In recent times there have been reports of possible tax increases to recoup the monies spent on the COVID-19 pandemic.
Possibilities that have been mooted include: aligning the capital gains tax rates with income tax rates (for those who sell an asset such as property or shares at a gain), corporation tax rate increases, pension contribution relief cuts, to name a few.
However, that brings me to the bright side – in a surprise announcement recently the 2020 Autumn Budget was cancelled. The explanation given was ‘now is not the right time to outline long-term plans ― people want to see us focused on the here and now’. Chancellor Rishi Sunak delivered his winter economic plan focusing on the short-term, aiming to protect jobs and support business.
The key announcements were:
Enhanced Time to pay for self-assessment tax payers
Individuals who file tax returns will be able to pay their January 2021 tax bill using a payment plan over 12 months to January 2022. Self-assessment taxpayers who have a payment to make in January 2021 of up to £30,000 will be able to use a self-service time to pay facility. Whilst this is good news in regards to settling the January 2021 tax bill, the liability will still need to be settled over a period where additional liabilities for the 20/21 tax year will be becoming due.
Support for Employers
The current job retention scheme ends on 31 October 2020. Under the new Job Support Scheme the employer will continue to pay the employee for work carried out and for the hours not worked, the employee will be paid up to two-thirds of their usual wage. One-third of this will be paid by the government (up to a cap of £697.92 per month) and one third by the employer. The employee will not be paid for the remaining hours. The employee will therefore be paid a minimum of 77% of their wages. The scheme will run for six months from 1st November and claims can be made from December 2020.
Extension of the Self-Employed Income Support Scheme
Similar to the extension for employers the SEISS has been extended for six months for those who actively trade but have reduced demand to COVID-19. For the first grant your business must face reduced demand between 1 November and the date that you make your claim. In addition, you must have been eligible to claim the original SEISS support. The first grant will cover 3 months’ worth of profits from 1 November until 31 January. It will be worth 20% of average monthly profits, capped at £1,875 in total.

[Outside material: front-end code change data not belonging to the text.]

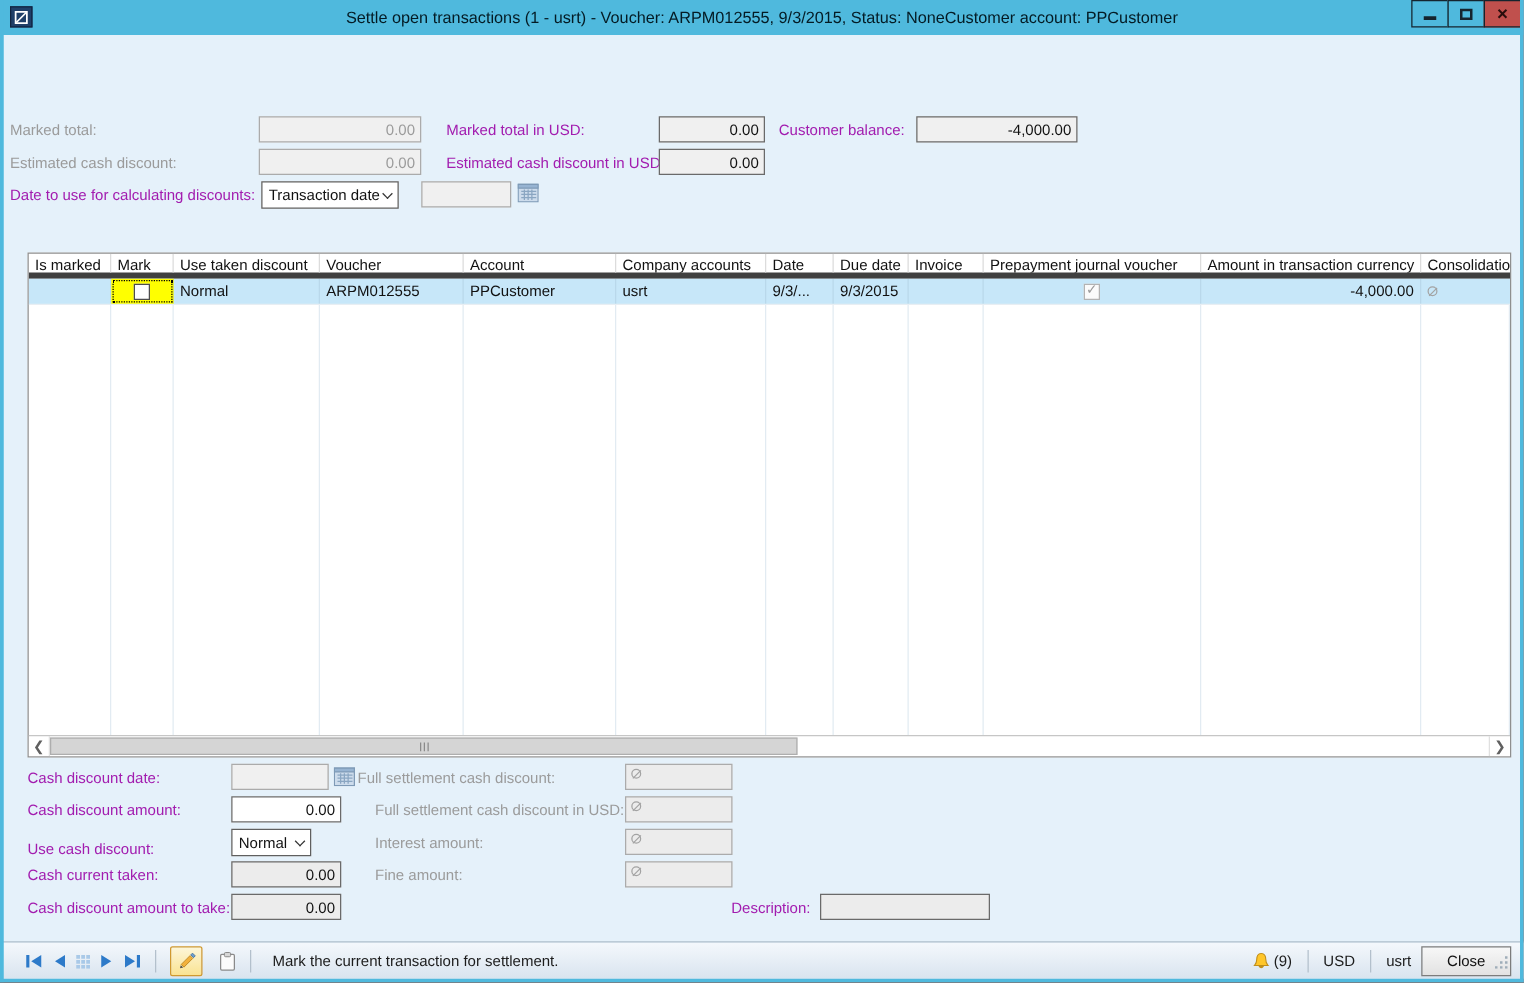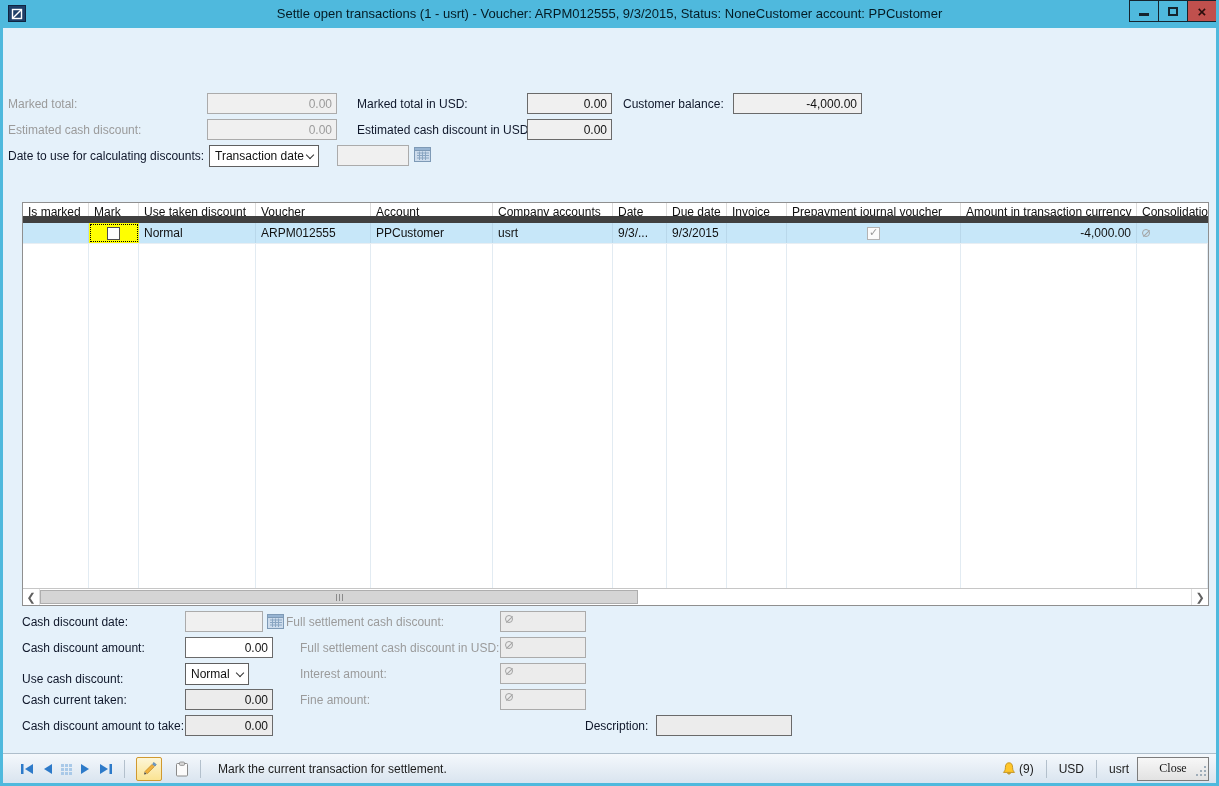--- a/index.html
+++ b/index.html
@@ -43,7 +43,7 @@
                color:#fff; font-size:11px; font-weight:bold; display:flex; align-items:center; justify-content:center; }
 
   
-  .lbl { position:absolute; font-size:12px; color:#0f172a; white-space:nowrap; }
+  .lbl { position:absolute; font-size:12px; color:#a21caf; white-space:nowrap; }
   .lbl.dis { color:#9b9b9b; }
   .field { position:absolute; height:21px; background:#f0f0f0; border:1px solid #6a6a6a; font-size:12px; color:#111;
            display:flex; align-items:center; justify-content:flex-end; padding:0 4px; }

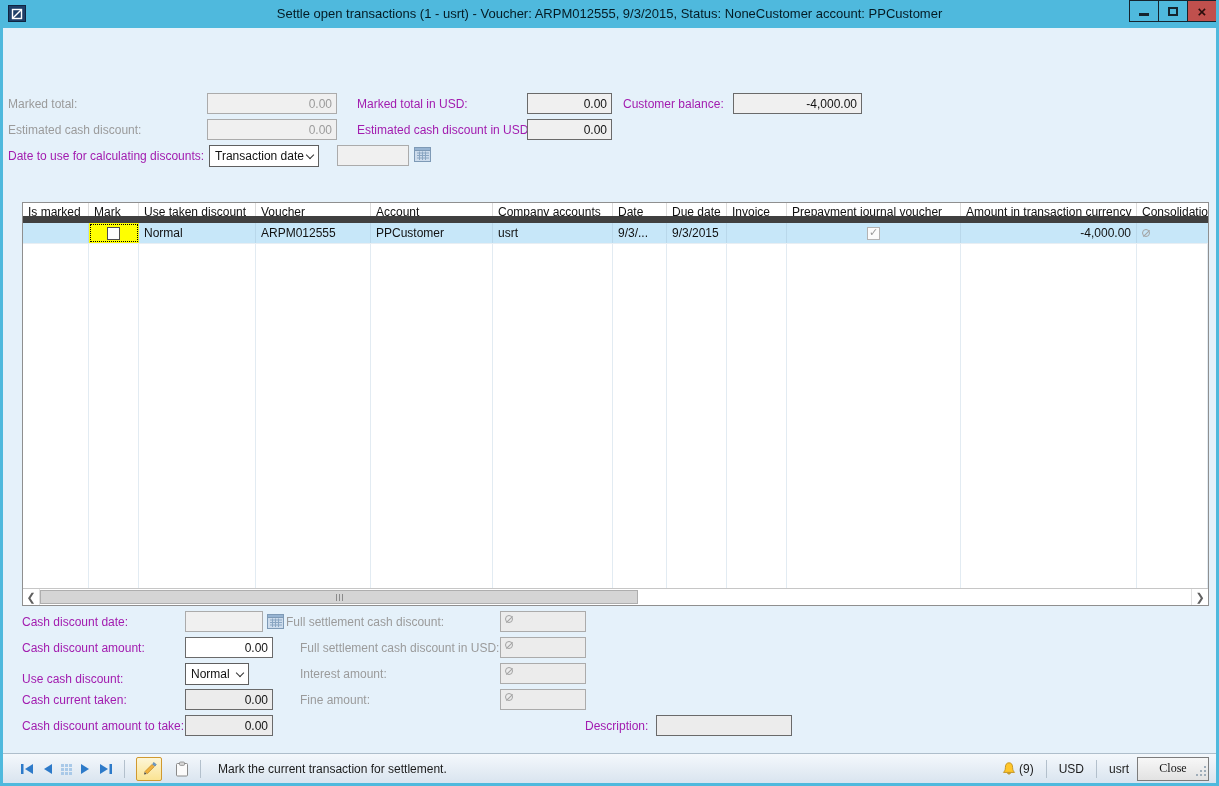--- a/index.html
+++ b/index.html
@@ -67,7 +67,7 @@
   .grid { position:absolute; left:22px; top:202px; width:1187px; height:404px; background:#fff; border:1px solid #8f8f8f;
           display:flex; flex-direction:column; overflow:hidden; }
   .grow { display:flex; }
-  .grid-header { height:20px; border-bottom:7px solid #404040; }
+  .grid-header { height:20px; border-bottom:5px solid #404040; }
   .gh-cell { font-size:12px; color:#111; padding:2px 5px; border-right:1px solid #dcdcdc; white-space:nowrap; overflow:hidden; flex-shrink:0; }
   .gh-cell.right { text-align:right; }
   .data-row { height:21px; background:#c7e7f9; border-bottom:1px solid #e8eef3; }

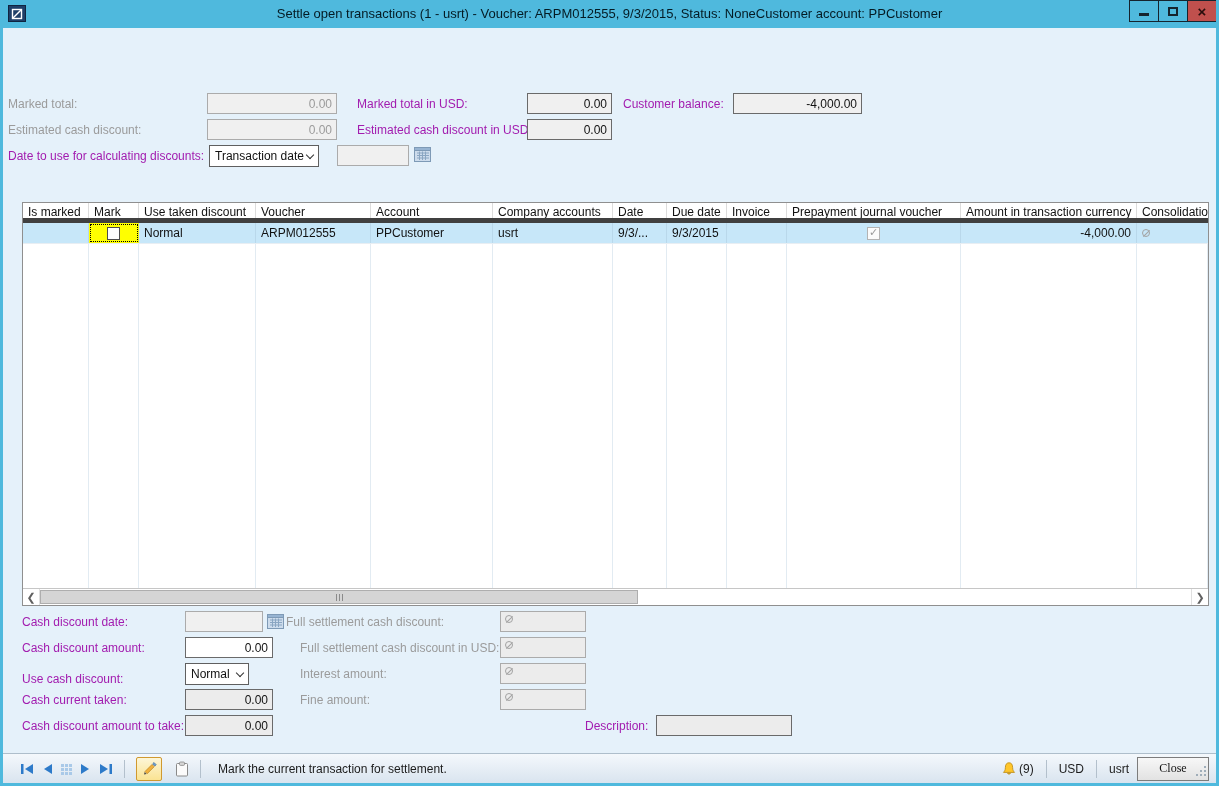--- a/index.html
+++ b/index.html
@@ -103,7 +103,7 @@
   .sb-right { position:absolute; right:10px; display:flex; align-items:center; gap:8px; }
   .sb-text { font-size:12px; color:#1c1c1c; }
   .close-btn { width:72px; height:24px; background:linear-gradient(#f7f7f7,#e2e2e2); border:1px solid #7c7c7c;
-               font-size:12px; color:#111; font-family:Liberation Serif, serif; }
+               font-size:12px; color:#111; font-family:Liberation Sans, sans-serif; }
   .grip { position:absolute; right:2px; bottom:1px; }
 </style>
 </head>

The second grant is expected to cover 3 months’ worth of profits from 1 February until 30 April. The amounts for this will be reviewed and confirmed by the government in due course.
Businesses that deferred VAT due in March to June 2020 will have the option to spread their payments over the financial year 2021/22 in 11 equal instalments. To take advantage of this you will need to opt in.

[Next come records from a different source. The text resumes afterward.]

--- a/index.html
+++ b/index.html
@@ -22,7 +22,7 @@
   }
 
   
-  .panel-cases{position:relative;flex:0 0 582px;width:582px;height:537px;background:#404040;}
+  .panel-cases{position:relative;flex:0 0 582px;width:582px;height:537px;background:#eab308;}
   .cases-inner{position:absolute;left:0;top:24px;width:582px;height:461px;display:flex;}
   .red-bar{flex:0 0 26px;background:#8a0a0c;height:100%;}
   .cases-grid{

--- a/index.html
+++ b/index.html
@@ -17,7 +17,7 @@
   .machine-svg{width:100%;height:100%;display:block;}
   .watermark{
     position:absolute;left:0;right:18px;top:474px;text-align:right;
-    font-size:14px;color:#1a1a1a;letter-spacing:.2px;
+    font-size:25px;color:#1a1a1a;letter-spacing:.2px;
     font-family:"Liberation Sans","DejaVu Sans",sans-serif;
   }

The 5% VAT reduction for the hospitality and tourism sector is to be extended to 31 March 2021.
What does the future hold?
Whilst the above measures are good news, there is a consensus in the profession that tax increases are inevitable. Given the government spending since March, it is widely expected that there will be changes to the tax system in the UK and the ongoing Capital Gains Tax review is likely to be part of this. Anyone with significant assets should think about potential planning opportunities and act now before it’s too late!
This article is written based on the legislation at 28 September and is subject to change.